## TASK TO COMPLETE
Skip every picture, then write out exactly the lines of the listing below from the line that contains "total: 1978.00 -> 1692.00" through the final line.

>>

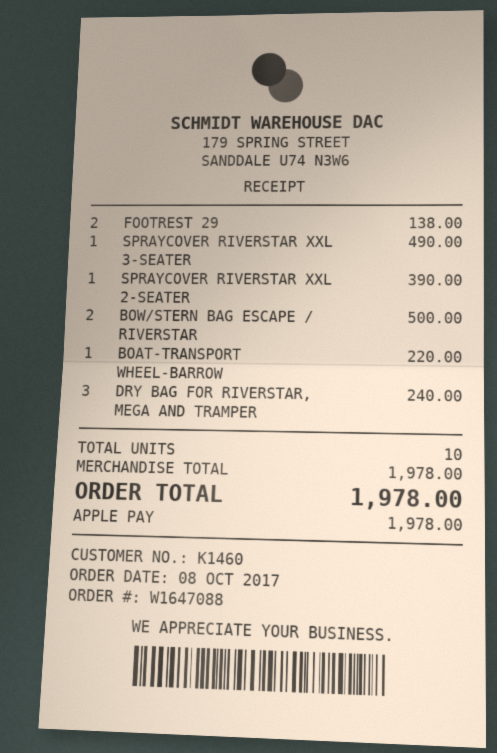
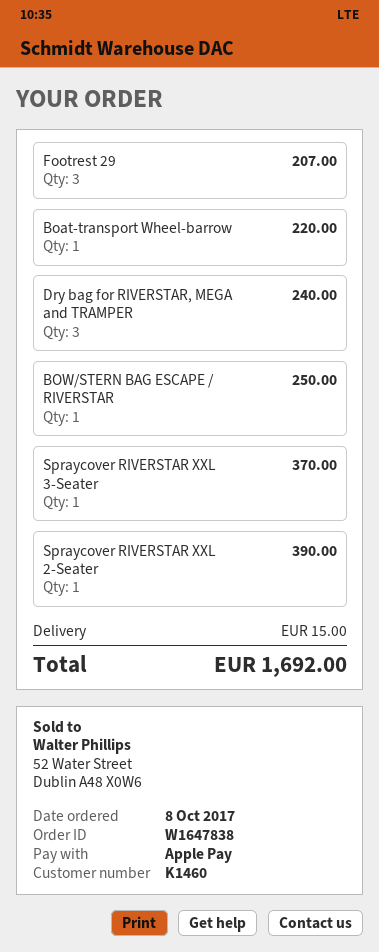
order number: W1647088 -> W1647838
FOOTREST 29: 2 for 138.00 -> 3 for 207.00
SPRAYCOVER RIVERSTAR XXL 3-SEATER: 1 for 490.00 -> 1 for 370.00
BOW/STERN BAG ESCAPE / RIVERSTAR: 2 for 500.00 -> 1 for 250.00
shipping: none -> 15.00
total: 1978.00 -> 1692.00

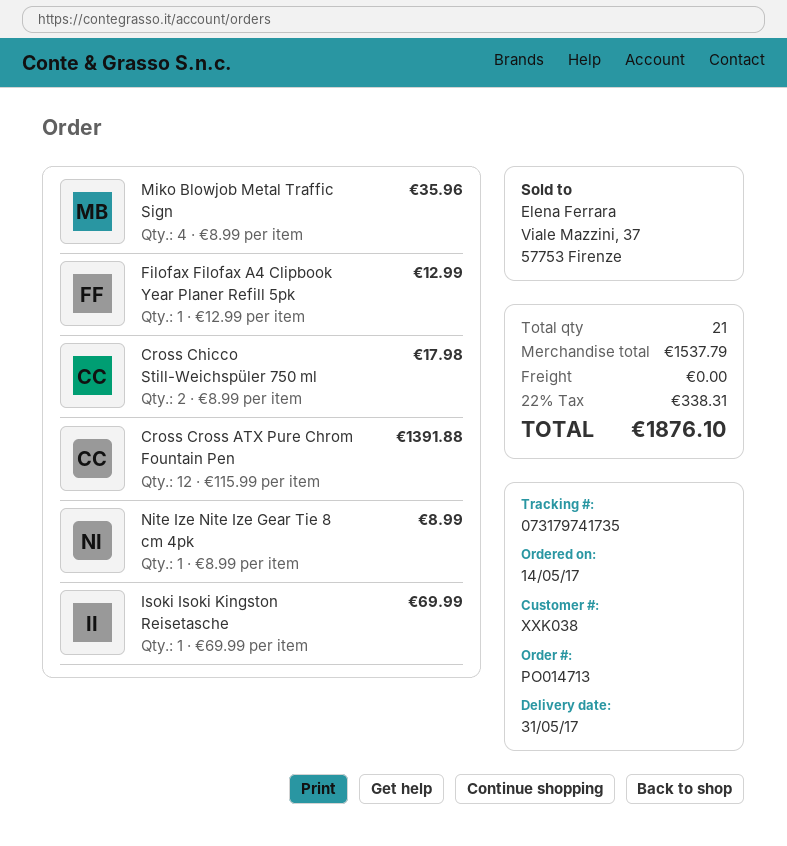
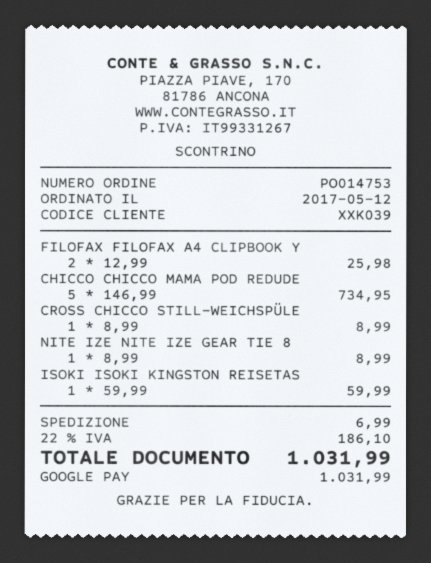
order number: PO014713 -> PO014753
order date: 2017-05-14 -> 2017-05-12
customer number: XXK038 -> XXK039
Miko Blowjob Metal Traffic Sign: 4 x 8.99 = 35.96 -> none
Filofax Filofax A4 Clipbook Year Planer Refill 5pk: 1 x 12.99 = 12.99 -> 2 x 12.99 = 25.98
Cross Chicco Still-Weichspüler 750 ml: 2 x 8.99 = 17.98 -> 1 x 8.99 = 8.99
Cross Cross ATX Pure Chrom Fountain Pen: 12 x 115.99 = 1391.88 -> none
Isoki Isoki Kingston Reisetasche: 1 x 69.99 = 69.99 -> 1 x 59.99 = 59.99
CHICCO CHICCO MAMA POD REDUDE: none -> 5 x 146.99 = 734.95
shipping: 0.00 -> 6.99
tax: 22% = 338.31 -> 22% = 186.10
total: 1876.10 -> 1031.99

<<

## REPLY
total: 1978.00 -> 1692.00

order number: PO014713 -> PO014753
order date: 2017-05-14 -> 2017-05-12
customer number: XXK038 -> XXK039
Miko Blowjob Metal Traffic Sign: 4 x 8.99 = 35.96 -> none
Filofax Filofax A4 Clipbook Year Planer Refill 5pk: 1 x 12.99 = 12.99 -> 2 x 12.99 = 25.98
Cross Chicco Still-Weichspüler 750 ml: 2 x 8.99 = 17.98 -> 1 x 8.99 = 8.99
Cross Cross ATX Pure Chrom Fountain Pen: 12 x 115.99 = 1391.88 -> none
Isoki Isoki Kingston Reisetasche: 1 x 69.99 = 69.99 -> 1 x 59.99 = 59.99
CHICCO CHICCO MAMA POD REDUDE: none -> 5 x 146.99 = 734.95
shipping: 0.00 -> 6.99
tax: 22% = 338.31 -> 22% = 186.10
total: 1876.10 -> 1031.99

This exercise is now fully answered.